Конечно, можно сетовать сейчас, что не та-де колбаса стала, крахмалу в ней много и соленая, как селедка. Но как вспомнишь… И кто знает, может, в будущем при таком развитии науки и небезграничности ресурсов придет человек в магазин и увидит на полках только два пакета: «Вода» и «Еда»…

Терпелив наш народ и отходчив. Быстро забывает беду. В какой-нибудь Европе, где побогаче живут, чуть что не так – бастуют, возмущаются. Очень уж нужно довести наших людей, чтоб они вышли из равновесия. Понимающий народ. А тогда в 47-м, что и говорить! Всю зиму меня оставляли одного в квартире, строго- настрого наказывая никому не открывать, что бы ни говорили и ни сулили. Однажды кто-то долго стучал в дверь и канючил: «Мальчик, открой, дам конфетку!» По сегодня не знаю, был ли это настоящий вор, или кто из своих проверял мою стойкость. Но я забился в угол и не открывал, хоть и страшно было. Страху добавляли устные рассказы той поры. Говорили о человеческом ногте в студне на Ильинском базаре, о страшных круглых подвалах в развалинах города, где убивают советских офицеров, о бандитах, прячущих награбленное в богатых склепах Армянского кладбища, о женщине-вампире, зарывающей жертвы в собственном огороде, и много прочей жути рассказывалось. Что-то было напридумано, но однако же почти каждую ночь кого-то убивали или грабили, каждый день находили мертвых, опухших от голода.

Мы ждали весны. Ждали первой травы. За боковой стеной нашего дома, той, что грозила съехать в огород, в апреле мы сажали картошку, лук, сеяли укроп, редиску, а по краям грядок росли подсолнухи и кукуруза. Да еще несколько вишен и зарзара – абрикосина с мелкими плодами, однако сладкими, и на варенье хватало, если урожай. Но все это вырастет не скоро – к лету, к осени, а весной вся надежда на балку, овраг, где кончался огород. По дну балки тек Бычок, а берега были в крапиве, лебеде, да и щавель попадался. Собирали на суп.

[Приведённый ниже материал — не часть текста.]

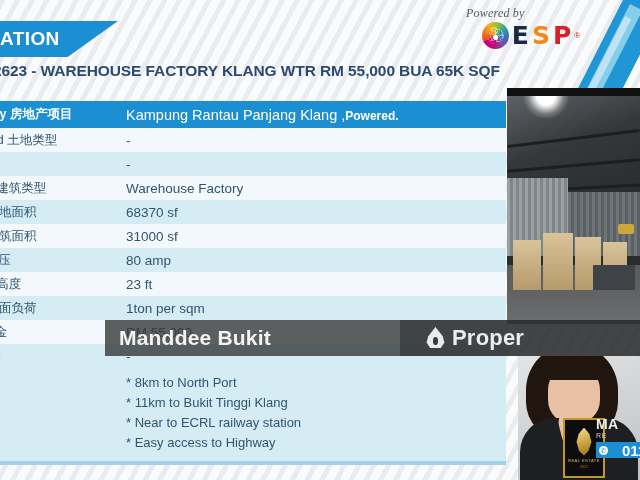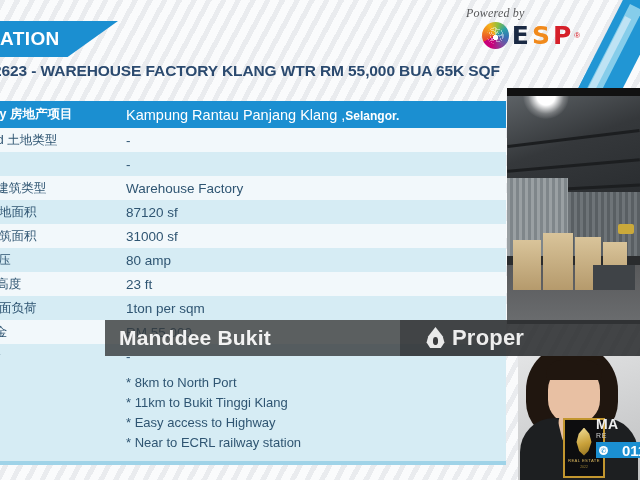"Selangor." b { text: Selangor -> Powered }
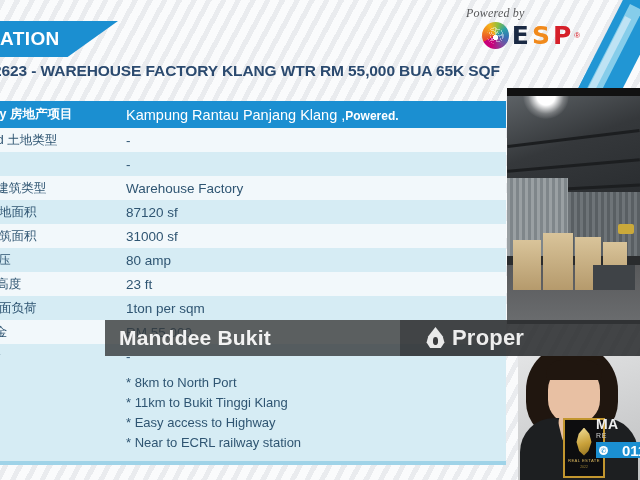"87120 sf" div.val { text: 87120 -> 68370 }
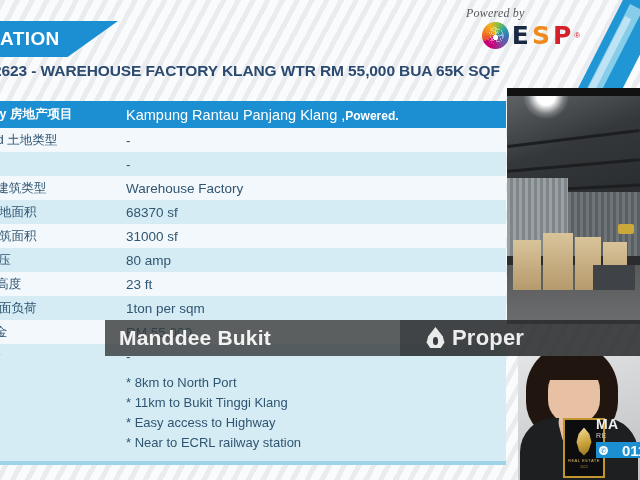"* Easy access to Highway" div { order: before "* Near to ECRL railway" -> after "* Near to ECRL railway" }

В марте потеплело, и меня уже не заставляли сидеть в квартире, запирали ее на висячий замок, а в мое распоряжение родители предоставляли двор, веранду и ключ от замка. Целый день я носился по двору со своим перекрашенным «мессером». Играл чаще один – потому что любил сочинять разные истории – один, хоть и были у меня молдавские друзья, да и русские, что за стеной жили, Валерка и Юрка.

На веранде мне оставляли воду и что-нибудь на обед: тарелку кислой капусты и кусочек влажного черного хлеба, посыпанного сахаром. Сюда же я выносил свои игрушки – паровоз и клоуна.